Across 27 innings, the Mets have scored just three total runs, averaging exactly 1.00 per game. The underlying numbers tell the same story with little room for interpretation. A .222 team OBP and a .472 OPS over that stretch reflect a lineup that isn’t just failing to produce, it’s failing to sustain.
The most telling number, though, might be the simplest one to overlook.
1-for-12 with runners in scoring position.
That’s not just inefficiency. That’s opportunity slipping through, inning after inning. Twenty runners left on base over three games reinforces the same point, the Mets have not been shut down completely, they’ve just been unable to finish anything they start.
There are pockets of resistance. Brett Baty and Bo Bichette have both found ways to get on base, posting OBPs north of .350 in this window. Luis Robert Jr. added the lone home run, one of just two extra-base hits across the entire stretch. But those moments have existed in isolation, not as part of a broader offensive rhythm.
And that’s the issue. Nothing is connecting.
The middle of the order, typically the engine, has gone quiet. Francisco Lindor and Mark Vientos have combined for just three hits in 25 at-bats, a .120 average that leaves a noticeable void where production usually lives. When that core stalls, everything behind it starts to feel heavier, more forced.
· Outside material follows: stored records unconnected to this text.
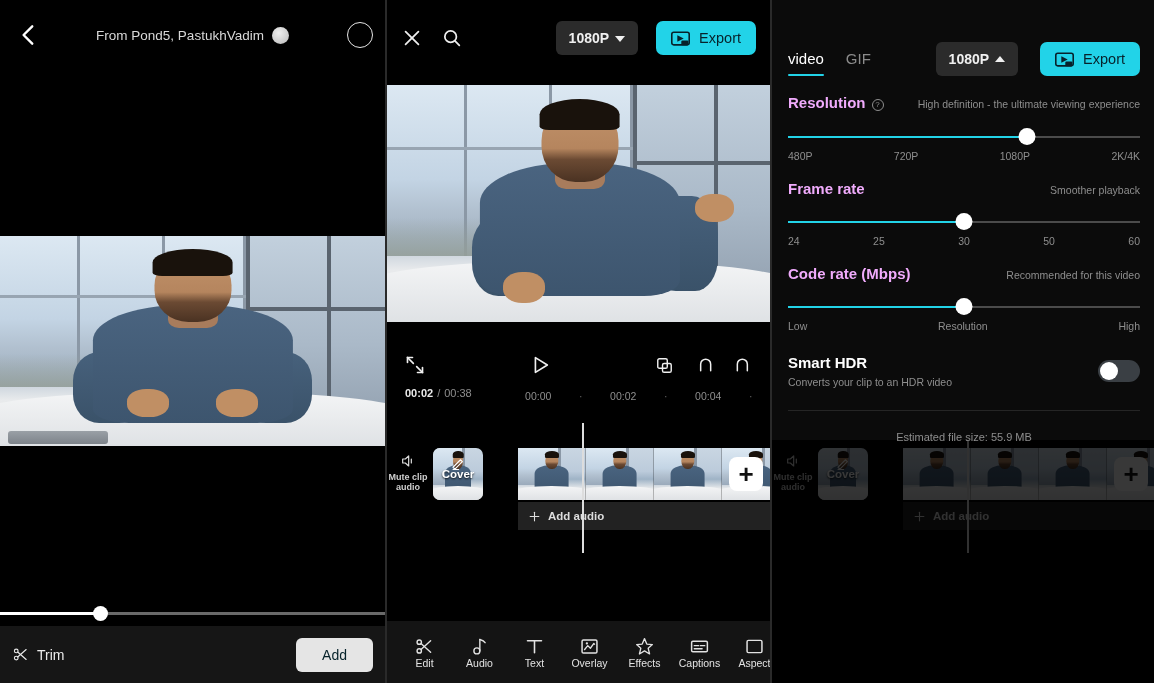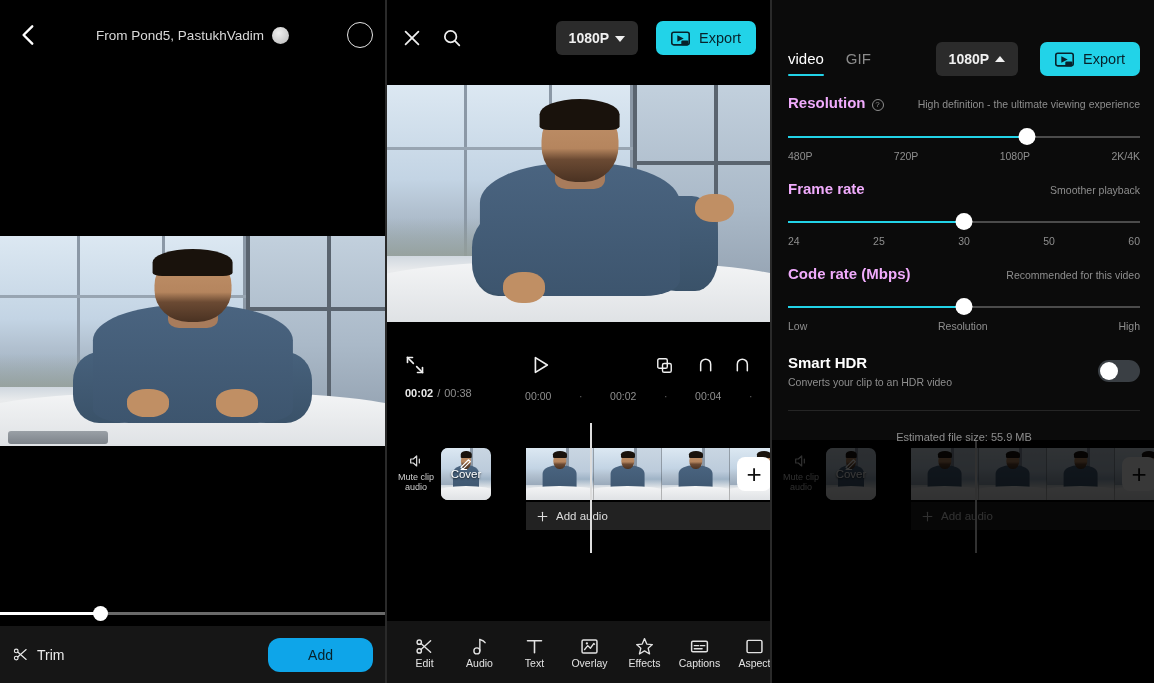--- a/index.html
+++ b/index.html
@@ -159,7 +159,7 @@
   }
   .ruler-mark { width: 48px; text-align: center; }
   .ruler-dot { width: 48px; text-align: center; color: #666; }
-  .ed-timeline { position: absolute; top: 443px; left: 12px; width: 316px; height: 110px; }
+  .ed-timeline { position: absolute; top: 443px; left: 4px; width: 316px; height: 110px; font-weight: bold; }
   .tl-mute {
     position: absolute; left: -6px; top: 10px; width: 46px;
     text-align: center; color: #cfcfcf; font-size: 9px; line-height: 1.15;

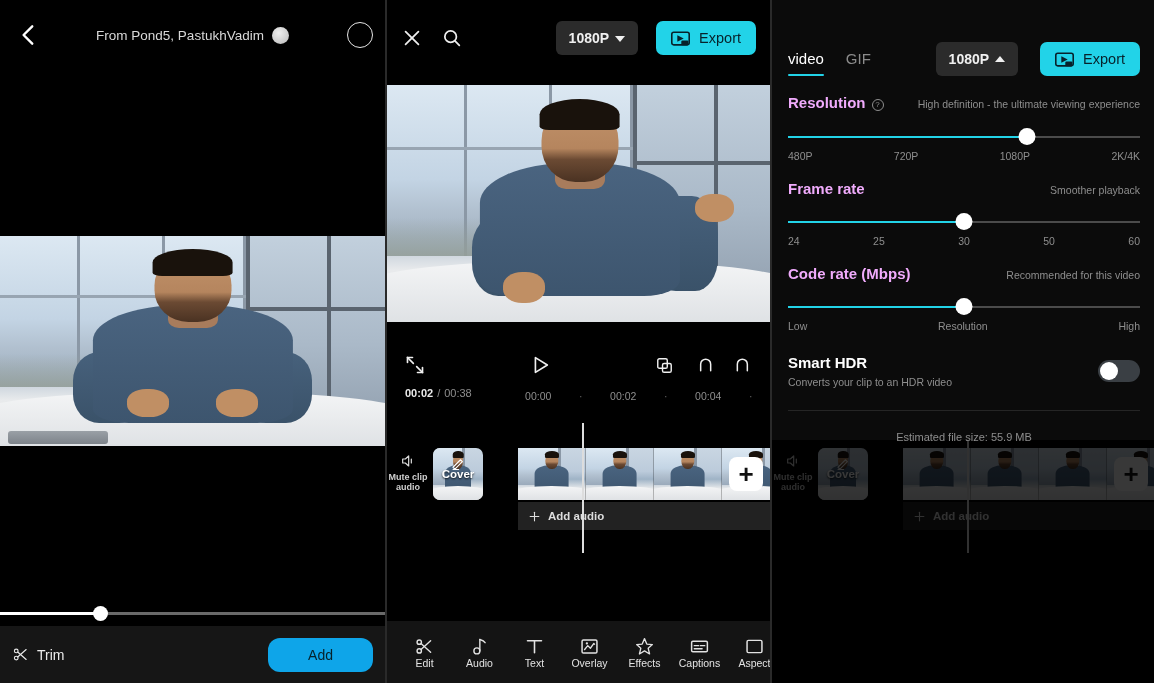--- a/index.html
+++ b/index.html
@@ -122,8 +122,8 @@
   }
   .p1-trim { display: flex; align-items: center; gap: 8px; color: #eaeaea; font-size: 14px; cursor: pointer; }
   .p1-add {
-    background: #0ea5e9; color: #06222a; border: none; border-radius: 12px;
-    padding: 9px 40px; font-size: 14px; font-family: inherit; cursor: pointer;
+    background: #e5e5e5; color: #06222a; border: none; border-radius: 6px;
+    padding: 9px 26px; font-size: 14px; font-family: inherit; cursor: pointer;
   }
The result is a lineup that feels compressed, lacking both flow and separation. There’s no sustained pressure, no long innings that build toward something. Just brief flickers, followed by outs.
Baseball seasons are long, and three games rarely carry lasting meaning. But within the daily cadence of 162, stretches like this stand out precisely because they reduce everything to a single number.
One run. For now, that’s the reality.